[THE PROBLEM] Below is a set of records, and all of them should be retyped exactly, minus the pictures.

[DATA FOR THE TASK]

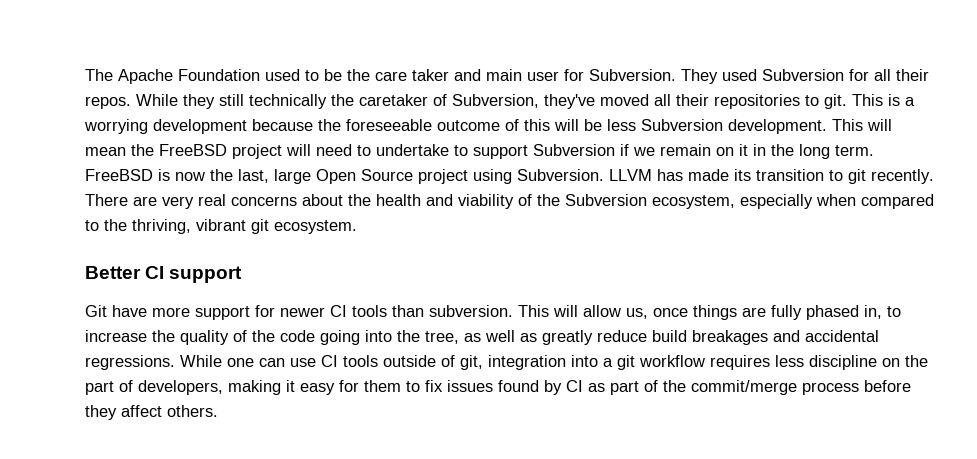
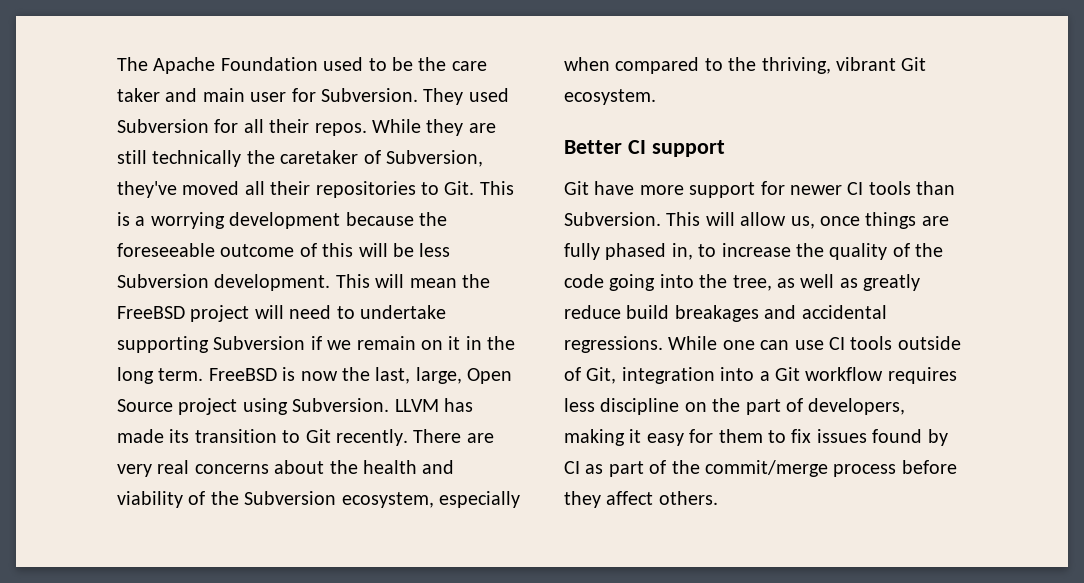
(215, 101) none -> [468,123,496,133] are
[824,94,847,109] git. -> [444,181,475,195] Git.
[454,145,528,159] to support -> [117,336,209,353] supporting
[274,169,311,184] large -> [415,367,462,384] large,
[848,169,866,184] git -> [305,429,331,443] Git
[251,219,269,234] git -> [901,57,927,71] Git
[429,305,513,317] subversion. -> [564,212,661,226] Subversion.
[460,355,483,370] git, -> [586,367,617,384] Git,
[617,355,635,370] git -> [775,367,800,381] Git

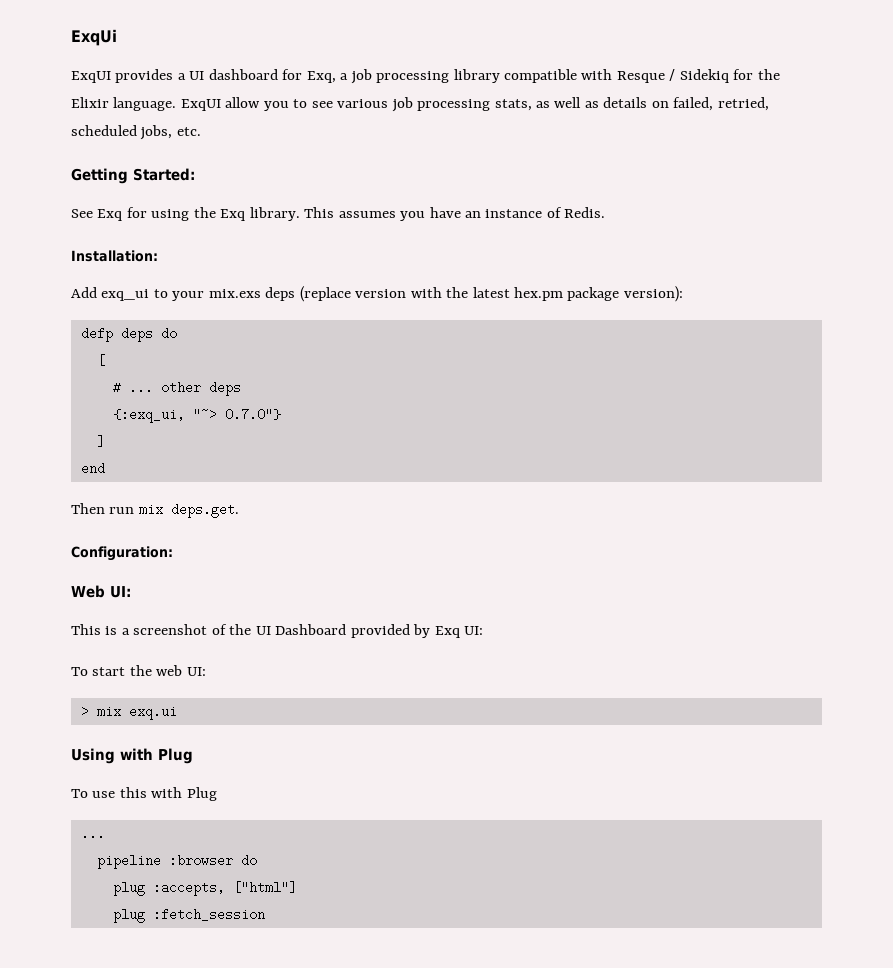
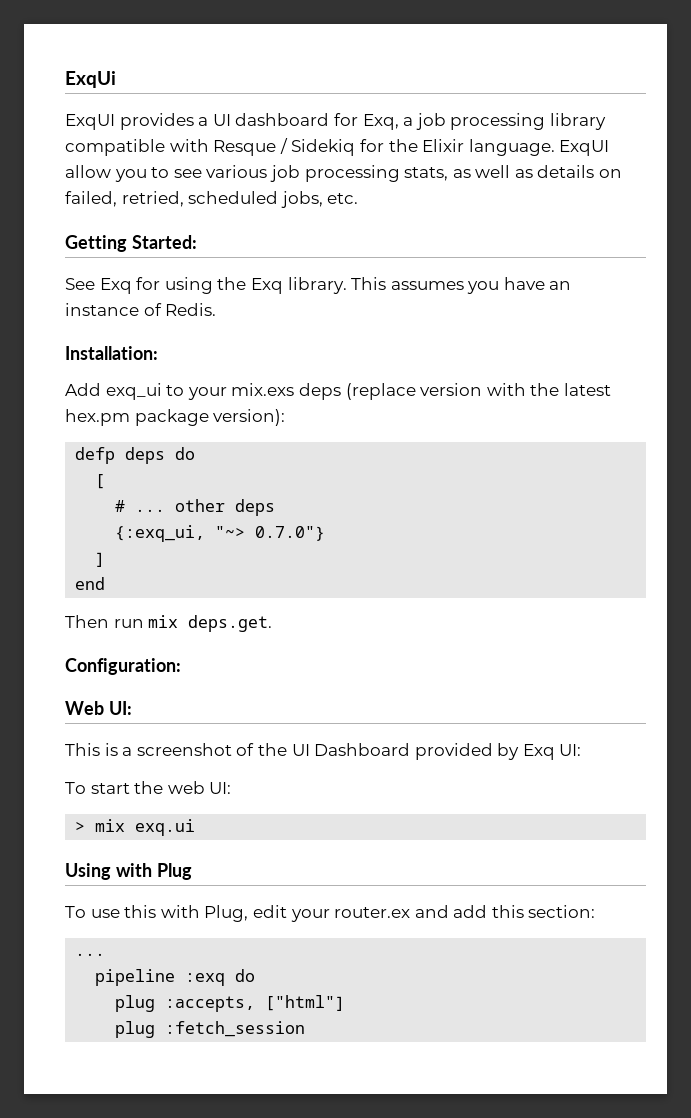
[186,787,217,801] Plug -> [204,905,596,922] Plug, edit your router.ex and add this section:
[168,854,233,867] :browser -> [185,973,226,986] :exq

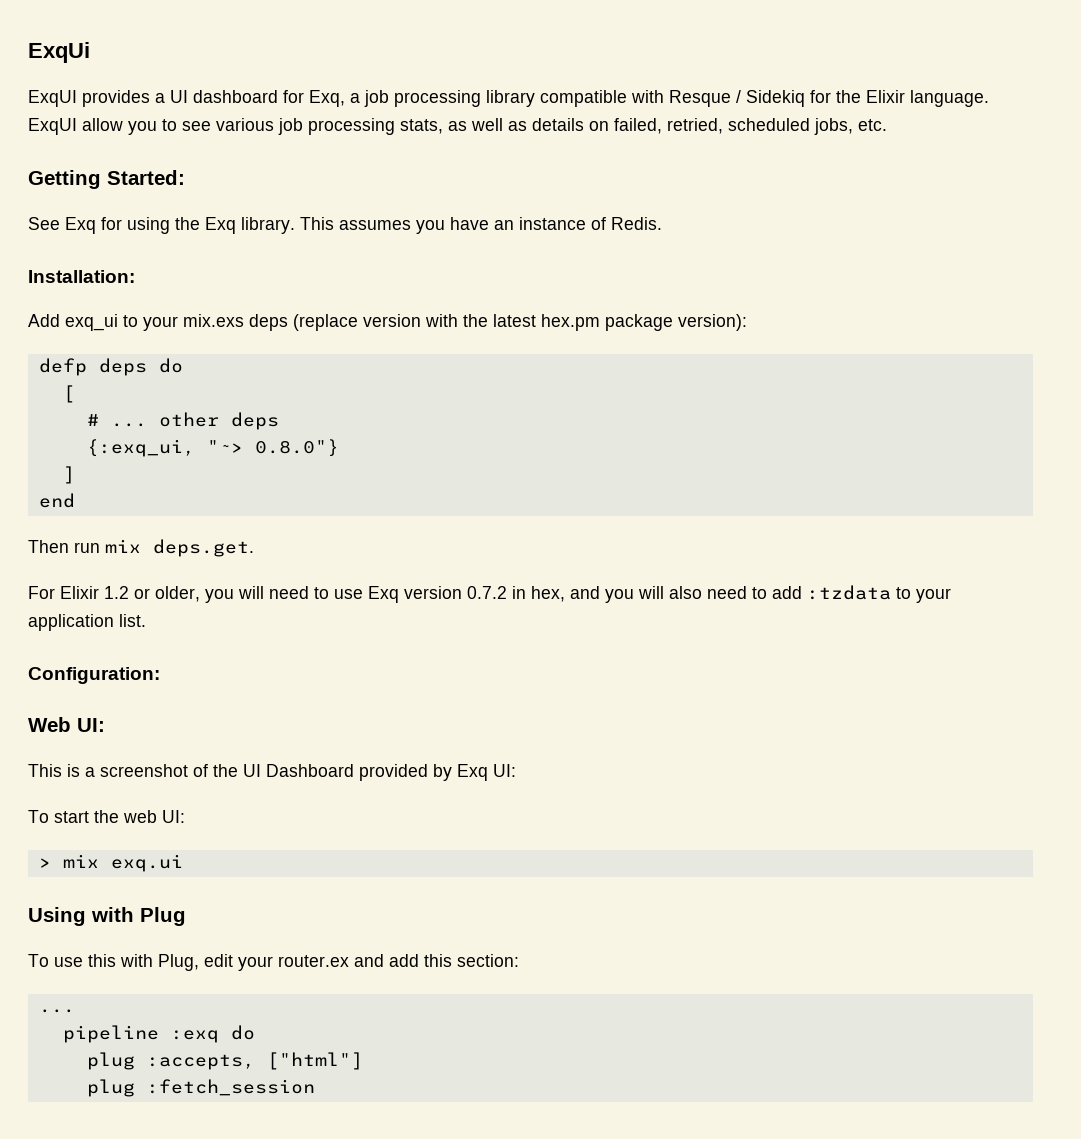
[255,526,326,541] 0.7.0"} -> [254,439,339,457] 0.8.0"}
(273, 623) none -> [28,585,951,603] [28,614,146,631] // For Elixir 1.2 or older, you will need to use Exq version 0.7.2 in hex, and you will also need to add :tzdata to your application list.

[WRITTEN REPLY]
(215, 101) none -> [468,123,496,133] are
[824,94,847,109] git. -> [444,181,475,195] Git.
[454,145,528,159] to support -> [117,336,209,353] supporting
[274,169,311,184] large -> [415,367,462,384] large,
[848,169,866,184] git -> [305,429,331,443] Git
[251,219,269,234] git -> [901,57,927,71] Git
[429,305,513,317] subversion. -> [564,212,661,226] Subversion.
[460,355,483,370] git, -> [586,367,617,384] Git,
[617,355,635,370] git -> [775,367,800,381] Git

[186,787,217,801] Plug -> [204,905,596,922] Plug, edit your router.ex and add this section:
[168,854,233,867] :browser -> [185,973,226,986] :exq

[255,526,326,541] 0.7.0"} -> [254,439,339,457] 0.8.0"}
(273, 623) none -> [28,585,951,603] [28,614,146,631] // For Elixir 1.2 or older, you will need to use Exq version 0.7.2 in hex, and you will also need to add :tzdata to your application list.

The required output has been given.